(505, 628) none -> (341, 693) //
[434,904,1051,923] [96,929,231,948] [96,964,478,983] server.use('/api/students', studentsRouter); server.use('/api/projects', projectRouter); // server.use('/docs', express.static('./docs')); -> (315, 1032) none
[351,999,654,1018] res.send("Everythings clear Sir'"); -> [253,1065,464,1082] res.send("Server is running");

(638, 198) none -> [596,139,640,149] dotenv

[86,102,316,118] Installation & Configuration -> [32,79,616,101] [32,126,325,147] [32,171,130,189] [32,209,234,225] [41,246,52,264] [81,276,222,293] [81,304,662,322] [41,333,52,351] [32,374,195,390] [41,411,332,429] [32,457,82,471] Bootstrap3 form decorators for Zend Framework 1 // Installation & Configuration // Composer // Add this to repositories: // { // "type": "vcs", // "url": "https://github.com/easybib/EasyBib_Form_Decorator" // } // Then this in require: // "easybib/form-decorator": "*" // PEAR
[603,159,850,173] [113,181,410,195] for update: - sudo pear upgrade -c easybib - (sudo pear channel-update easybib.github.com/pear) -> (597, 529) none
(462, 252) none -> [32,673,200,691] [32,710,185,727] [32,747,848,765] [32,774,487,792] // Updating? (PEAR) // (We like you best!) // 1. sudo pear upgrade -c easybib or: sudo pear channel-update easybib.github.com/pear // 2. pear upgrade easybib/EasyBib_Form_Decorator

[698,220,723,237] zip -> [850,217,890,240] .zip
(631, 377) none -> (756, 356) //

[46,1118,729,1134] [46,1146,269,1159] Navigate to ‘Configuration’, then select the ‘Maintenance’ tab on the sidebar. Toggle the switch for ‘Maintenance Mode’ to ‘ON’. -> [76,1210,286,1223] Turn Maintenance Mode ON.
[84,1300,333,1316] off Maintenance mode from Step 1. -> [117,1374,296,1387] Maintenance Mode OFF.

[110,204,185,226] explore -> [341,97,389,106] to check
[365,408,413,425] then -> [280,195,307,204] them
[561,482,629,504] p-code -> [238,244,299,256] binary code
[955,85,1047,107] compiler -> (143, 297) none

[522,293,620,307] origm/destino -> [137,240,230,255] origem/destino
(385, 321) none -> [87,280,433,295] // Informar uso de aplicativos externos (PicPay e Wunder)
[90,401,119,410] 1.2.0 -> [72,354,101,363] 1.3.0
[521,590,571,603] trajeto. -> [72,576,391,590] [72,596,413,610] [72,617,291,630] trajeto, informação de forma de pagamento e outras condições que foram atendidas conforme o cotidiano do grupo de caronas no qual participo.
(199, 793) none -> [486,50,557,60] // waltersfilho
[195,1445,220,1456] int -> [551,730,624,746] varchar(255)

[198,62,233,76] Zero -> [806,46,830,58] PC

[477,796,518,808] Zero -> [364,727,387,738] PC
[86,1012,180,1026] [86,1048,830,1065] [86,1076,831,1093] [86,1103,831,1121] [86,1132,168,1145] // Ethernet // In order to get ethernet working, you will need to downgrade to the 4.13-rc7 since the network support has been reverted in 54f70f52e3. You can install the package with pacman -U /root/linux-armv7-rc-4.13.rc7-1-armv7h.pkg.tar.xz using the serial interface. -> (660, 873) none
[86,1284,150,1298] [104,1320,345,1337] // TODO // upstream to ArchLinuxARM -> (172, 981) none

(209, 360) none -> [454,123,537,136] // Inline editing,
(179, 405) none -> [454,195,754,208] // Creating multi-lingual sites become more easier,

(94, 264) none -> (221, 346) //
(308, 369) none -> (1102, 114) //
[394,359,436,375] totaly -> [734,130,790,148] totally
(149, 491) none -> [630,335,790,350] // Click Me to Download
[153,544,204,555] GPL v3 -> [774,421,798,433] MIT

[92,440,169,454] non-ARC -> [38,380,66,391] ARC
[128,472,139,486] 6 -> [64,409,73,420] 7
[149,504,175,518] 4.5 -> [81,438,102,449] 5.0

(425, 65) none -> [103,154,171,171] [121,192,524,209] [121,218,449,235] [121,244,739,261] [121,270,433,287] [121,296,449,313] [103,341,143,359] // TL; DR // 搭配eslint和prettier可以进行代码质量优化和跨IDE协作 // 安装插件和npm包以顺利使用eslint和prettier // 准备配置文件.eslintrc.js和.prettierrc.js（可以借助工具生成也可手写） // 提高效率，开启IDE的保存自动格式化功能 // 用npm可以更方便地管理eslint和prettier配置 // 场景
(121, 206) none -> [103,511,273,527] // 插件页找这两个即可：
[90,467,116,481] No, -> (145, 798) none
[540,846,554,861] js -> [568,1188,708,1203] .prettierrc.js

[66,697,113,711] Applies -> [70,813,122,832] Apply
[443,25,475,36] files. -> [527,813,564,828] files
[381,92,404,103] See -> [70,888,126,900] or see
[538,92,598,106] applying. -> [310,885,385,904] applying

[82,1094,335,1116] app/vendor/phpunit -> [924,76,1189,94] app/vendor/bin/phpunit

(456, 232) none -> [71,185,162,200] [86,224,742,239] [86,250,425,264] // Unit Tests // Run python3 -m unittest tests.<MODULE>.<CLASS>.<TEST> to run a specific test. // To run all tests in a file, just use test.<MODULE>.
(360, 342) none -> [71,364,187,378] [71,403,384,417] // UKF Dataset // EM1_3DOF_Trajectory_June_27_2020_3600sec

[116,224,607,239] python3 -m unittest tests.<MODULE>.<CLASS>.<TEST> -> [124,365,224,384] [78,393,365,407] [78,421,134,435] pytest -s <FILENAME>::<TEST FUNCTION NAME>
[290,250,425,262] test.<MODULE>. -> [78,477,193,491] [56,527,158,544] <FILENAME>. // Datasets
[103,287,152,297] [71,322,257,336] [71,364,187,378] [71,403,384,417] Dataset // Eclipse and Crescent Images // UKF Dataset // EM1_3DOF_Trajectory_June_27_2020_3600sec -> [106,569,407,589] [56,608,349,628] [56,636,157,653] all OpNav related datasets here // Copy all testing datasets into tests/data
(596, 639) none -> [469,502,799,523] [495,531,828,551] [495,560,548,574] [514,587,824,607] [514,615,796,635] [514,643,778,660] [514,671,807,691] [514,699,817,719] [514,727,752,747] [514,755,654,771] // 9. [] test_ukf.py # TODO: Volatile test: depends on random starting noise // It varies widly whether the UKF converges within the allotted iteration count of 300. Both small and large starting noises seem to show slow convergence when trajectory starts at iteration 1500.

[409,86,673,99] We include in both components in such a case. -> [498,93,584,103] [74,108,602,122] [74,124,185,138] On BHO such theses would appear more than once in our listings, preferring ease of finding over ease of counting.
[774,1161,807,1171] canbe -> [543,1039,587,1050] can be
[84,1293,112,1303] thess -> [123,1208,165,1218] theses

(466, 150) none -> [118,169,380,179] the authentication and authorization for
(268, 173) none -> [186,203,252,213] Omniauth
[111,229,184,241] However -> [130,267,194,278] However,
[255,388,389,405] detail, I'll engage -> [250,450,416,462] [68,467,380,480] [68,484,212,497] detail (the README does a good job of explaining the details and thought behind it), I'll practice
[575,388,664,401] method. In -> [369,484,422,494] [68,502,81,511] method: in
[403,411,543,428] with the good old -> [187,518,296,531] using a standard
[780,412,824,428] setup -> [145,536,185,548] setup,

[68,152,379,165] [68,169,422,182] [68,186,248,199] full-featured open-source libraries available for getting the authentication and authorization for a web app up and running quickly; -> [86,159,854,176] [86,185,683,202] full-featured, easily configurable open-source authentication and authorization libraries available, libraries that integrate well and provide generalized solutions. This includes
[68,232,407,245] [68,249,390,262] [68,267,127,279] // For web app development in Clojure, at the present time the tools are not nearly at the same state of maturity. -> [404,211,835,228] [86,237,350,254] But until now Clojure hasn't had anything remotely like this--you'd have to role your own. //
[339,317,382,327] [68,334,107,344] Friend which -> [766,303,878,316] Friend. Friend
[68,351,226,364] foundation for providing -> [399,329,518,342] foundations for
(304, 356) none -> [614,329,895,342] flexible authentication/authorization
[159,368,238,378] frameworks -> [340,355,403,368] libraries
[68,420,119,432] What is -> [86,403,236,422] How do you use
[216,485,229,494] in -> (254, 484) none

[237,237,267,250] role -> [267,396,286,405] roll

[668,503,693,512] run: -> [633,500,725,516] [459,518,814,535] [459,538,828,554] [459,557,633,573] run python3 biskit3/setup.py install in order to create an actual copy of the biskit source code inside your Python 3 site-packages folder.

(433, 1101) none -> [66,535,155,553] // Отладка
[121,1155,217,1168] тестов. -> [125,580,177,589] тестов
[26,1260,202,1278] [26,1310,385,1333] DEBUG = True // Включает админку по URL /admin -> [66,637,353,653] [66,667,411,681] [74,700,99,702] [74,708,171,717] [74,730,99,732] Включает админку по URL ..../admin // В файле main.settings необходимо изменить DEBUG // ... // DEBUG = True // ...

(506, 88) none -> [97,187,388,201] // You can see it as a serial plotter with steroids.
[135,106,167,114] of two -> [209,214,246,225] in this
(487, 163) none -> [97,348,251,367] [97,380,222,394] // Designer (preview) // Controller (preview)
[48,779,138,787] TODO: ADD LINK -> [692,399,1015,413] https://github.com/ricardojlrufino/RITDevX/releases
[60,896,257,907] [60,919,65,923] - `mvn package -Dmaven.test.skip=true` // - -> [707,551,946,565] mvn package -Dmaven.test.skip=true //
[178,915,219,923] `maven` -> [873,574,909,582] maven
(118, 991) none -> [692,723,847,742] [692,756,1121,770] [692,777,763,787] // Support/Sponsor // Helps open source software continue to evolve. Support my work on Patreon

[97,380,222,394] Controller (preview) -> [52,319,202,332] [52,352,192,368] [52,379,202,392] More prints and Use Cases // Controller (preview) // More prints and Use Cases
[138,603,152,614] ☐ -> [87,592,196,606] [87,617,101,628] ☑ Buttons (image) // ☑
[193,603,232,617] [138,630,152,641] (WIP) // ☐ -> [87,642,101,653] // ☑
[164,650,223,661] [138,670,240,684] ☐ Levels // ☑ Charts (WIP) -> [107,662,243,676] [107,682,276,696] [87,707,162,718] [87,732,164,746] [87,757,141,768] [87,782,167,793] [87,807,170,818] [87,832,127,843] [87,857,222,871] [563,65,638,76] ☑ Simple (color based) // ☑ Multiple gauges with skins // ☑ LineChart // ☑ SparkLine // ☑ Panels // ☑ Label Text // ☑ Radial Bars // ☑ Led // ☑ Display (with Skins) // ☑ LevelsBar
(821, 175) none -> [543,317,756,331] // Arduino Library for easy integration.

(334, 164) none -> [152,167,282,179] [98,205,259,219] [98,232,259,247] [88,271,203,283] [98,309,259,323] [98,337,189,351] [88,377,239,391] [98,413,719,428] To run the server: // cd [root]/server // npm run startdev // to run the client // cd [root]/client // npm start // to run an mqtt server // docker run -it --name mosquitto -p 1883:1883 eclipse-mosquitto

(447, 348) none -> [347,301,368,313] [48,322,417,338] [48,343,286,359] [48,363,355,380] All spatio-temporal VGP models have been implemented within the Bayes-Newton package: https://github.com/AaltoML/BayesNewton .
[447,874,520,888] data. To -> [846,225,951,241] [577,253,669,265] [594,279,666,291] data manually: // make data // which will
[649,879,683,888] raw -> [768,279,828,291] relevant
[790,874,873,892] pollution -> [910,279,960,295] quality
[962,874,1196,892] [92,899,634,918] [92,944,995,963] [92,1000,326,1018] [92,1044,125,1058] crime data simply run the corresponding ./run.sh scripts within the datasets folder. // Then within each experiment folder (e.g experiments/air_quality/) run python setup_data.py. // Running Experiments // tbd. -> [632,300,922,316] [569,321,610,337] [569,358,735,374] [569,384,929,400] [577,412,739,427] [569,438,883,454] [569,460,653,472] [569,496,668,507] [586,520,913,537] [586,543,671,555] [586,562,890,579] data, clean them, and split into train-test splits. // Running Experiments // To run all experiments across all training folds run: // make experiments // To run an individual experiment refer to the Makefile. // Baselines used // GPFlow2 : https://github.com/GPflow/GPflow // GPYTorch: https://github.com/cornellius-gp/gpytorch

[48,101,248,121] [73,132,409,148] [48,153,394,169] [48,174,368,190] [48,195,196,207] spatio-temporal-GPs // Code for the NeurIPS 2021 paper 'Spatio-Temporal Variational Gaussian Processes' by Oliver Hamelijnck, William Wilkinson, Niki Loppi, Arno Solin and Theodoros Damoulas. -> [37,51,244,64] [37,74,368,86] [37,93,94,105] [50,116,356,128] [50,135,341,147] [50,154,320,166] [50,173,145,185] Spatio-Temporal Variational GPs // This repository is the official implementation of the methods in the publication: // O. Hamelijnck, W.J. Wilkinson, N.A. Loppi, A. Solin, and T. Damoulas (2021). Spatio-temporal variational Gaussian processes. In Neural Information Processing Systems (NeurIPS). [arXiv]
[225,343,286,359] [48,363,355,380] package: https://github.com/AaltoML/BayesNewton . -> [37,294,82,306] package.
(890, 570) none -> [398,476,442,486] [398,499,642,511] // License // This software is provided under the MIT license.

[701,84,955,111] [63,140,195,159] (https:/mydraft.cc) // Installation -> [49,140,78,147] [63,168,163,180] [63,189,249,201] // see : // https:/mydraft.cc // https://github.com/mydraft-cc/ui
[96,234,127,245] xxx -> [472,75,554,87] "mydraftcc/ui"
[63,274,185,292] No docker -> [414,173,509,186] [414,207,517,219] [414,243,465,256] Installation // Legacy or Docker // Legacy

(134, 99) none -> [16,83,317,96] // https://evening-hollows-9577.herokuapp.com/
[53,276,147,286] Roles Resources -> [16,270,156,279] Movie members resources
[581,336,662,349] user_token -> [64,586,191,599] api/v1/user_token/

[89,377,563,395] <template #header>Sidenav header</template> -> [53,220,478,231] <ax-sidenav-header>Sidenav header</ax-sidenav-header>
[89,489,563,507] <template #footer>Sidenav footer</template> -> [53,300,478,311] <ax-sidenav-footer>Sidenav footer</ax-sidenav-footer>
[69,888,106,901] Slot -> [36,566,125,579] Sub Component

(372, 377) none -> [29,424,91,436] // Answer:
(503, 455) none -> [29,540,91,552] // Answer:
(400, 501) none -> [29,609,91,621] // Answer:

============================================================

▶ [Task statement]: Lines to set down from above: the line with "[26,1260,202,1278] [26,1310,385,1333] DEBUG", the line with "[138,603,152,614] ☐ ->", and every line between, each exactly as written.

▶ [Response for this exercise]:
[26,1260,202,1278] [26,1310,385,1333] DEBUG = True // Включает админку по URL /admin -> [66,637,353,653] [66,667,411,681] [74,700,99,702] [74,708,171,717] [74,730,99,732] Включает админку по URL ..../admin // В файле main.settings необходимо изменить DEBUG // ... // DEBUG = True // ...

(506, 88) none -> [97,187,388,201] // You can see it as a serial plotter with steroids.
[135,106,167,114] of two -> [209,214,246,225] in this
(487, 163) none -> [97,348,251,367] [97,380,222,394] // Designer (preview) // Controller (preview)
[48,779,138,787] TODO: ADD LINK -> [692,399,1015,413] https://github.com/ricardojlrufino/RITDevX/releases
[60,896,257,907] [60,919,65,923] - `mvn package -Dmaven.test.skip=true` // - -> [707,551,946,565] mvn package -Dmaven.test.skip=true //
[178,915,219,923] `maven` -> [873,574,909,582] maven
(118, 991) none -> [692,723,847,742] [692,756,1121,770] [692,777,763,787] // Support/Sponsor // Helps open source software continue to evolve. Support my work on Patreon

[97,380,222,394] Controller (preview) -> [52,319,202,332] [52,352,192,368] [52,379,202,392] More prints and Use Cases // Controller (preview) // More prints and Use Cases
[138,603,152,614] ☐ -> [87,592,196,606] [87,617,101,628] ☑ Buttons (image) // ☑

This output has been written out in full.